Work to complete
Set down every record below exactly as it stands, leaving out the pictures.

Before-and-after change records:
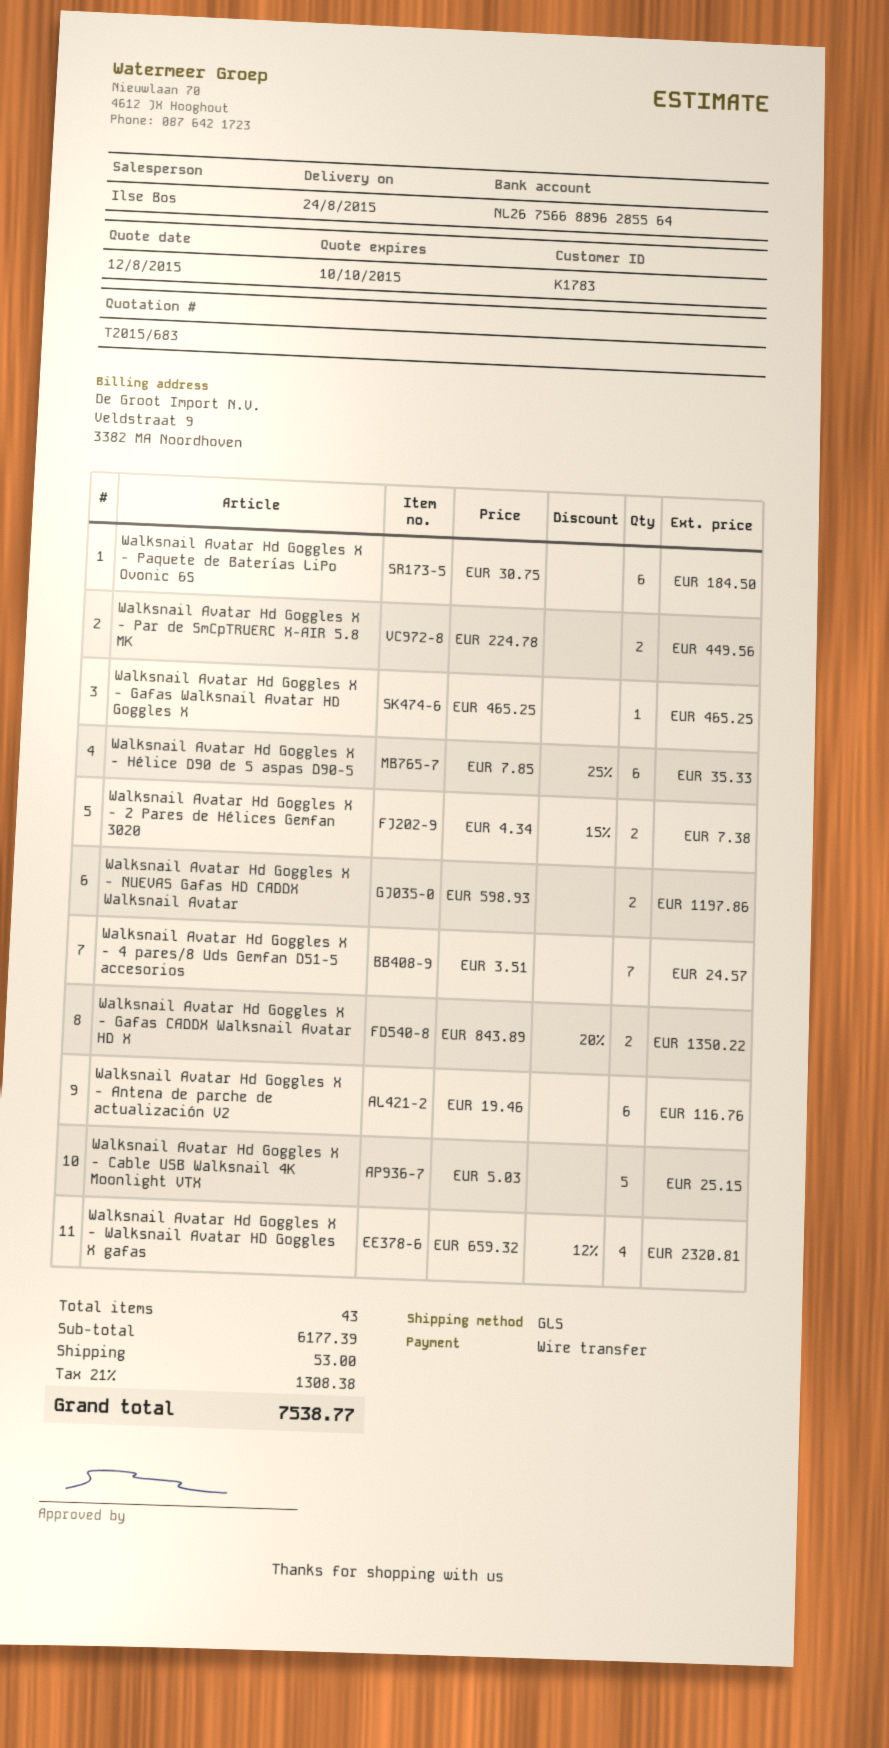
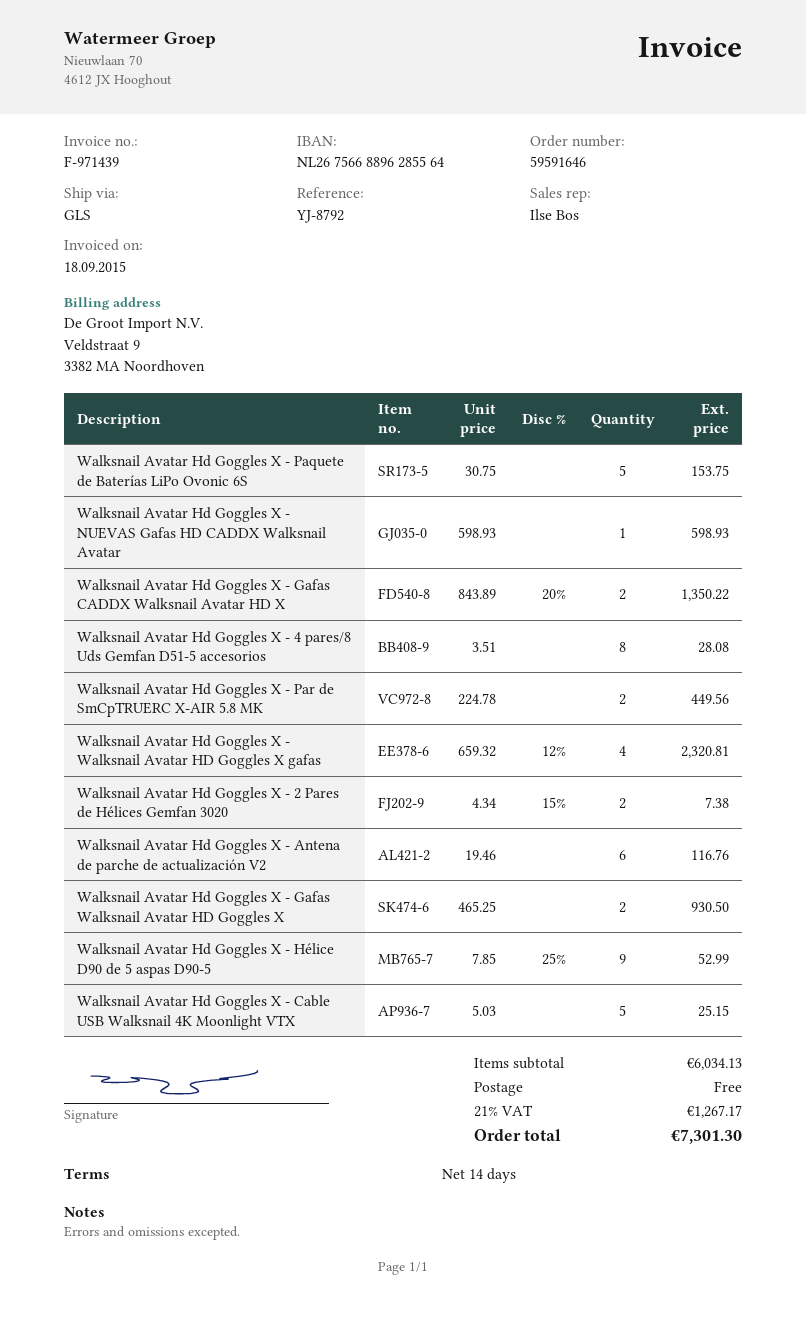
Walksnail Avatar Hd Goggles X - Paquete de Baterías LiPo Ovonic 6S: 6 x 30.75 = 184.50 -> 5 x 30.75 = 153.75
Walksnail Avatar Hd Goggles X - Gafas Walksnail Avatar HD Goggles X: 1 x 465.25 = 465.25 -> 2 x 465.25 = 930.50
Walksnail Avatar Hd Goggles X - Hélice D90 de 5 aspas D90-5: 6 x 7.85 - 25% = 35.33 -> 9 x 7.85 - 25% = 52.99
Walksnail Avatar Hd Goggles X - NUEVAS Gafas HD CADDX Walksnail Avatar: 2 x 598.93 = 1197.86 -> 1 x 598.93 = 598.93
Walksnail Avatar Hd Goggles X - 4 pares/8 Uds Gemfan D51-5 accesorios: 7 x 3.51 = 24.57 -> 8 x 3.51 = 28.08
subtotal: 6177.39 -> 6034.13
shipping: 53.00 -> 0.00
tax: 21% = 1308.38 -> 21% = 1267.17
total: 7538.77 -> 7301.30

Output for this task
Walksnail Avatar Hd Goggles X - Paquete de Baterías LiPo Ovonic 6S: 6 x 30.75 = 184.50 -> 5 x 30.75 = 153.75
Walksnail Avatar Hd Goggles X - Gafas Walksnail Avatar HD Goggles X: 1 x 465.25 = 465.25 -> 2 x 465.25 = 930.50
Walksnail Avatar Hd Goggles X - Hélice D90 de 5 aspas D90-5: 6 x 7.85 - 25% = 35.33 -> 9 x 7.85 - 25% = 52.99
Walksnail Avatar Hd Goggles X - NUEVAS Gafas HD CADDX Walksnail Avatar: 2 x 598.93 = 1197.86 -> 1 x 598.93 = 598.93
Walksnail Avatar Hd Goggles X - 4 pares/8 Uds Gemfan D51-5 accesorios: 7 x 3.51 = 24.57 -> 8 x 3.51 = 28.08
subtotal: 6177.39 -> 6034.13
shipping: 53.00 -> 0.00
tax: 21% = 1308.38 -> 21% = 1267.17
total: 7538.77 -> 7301.30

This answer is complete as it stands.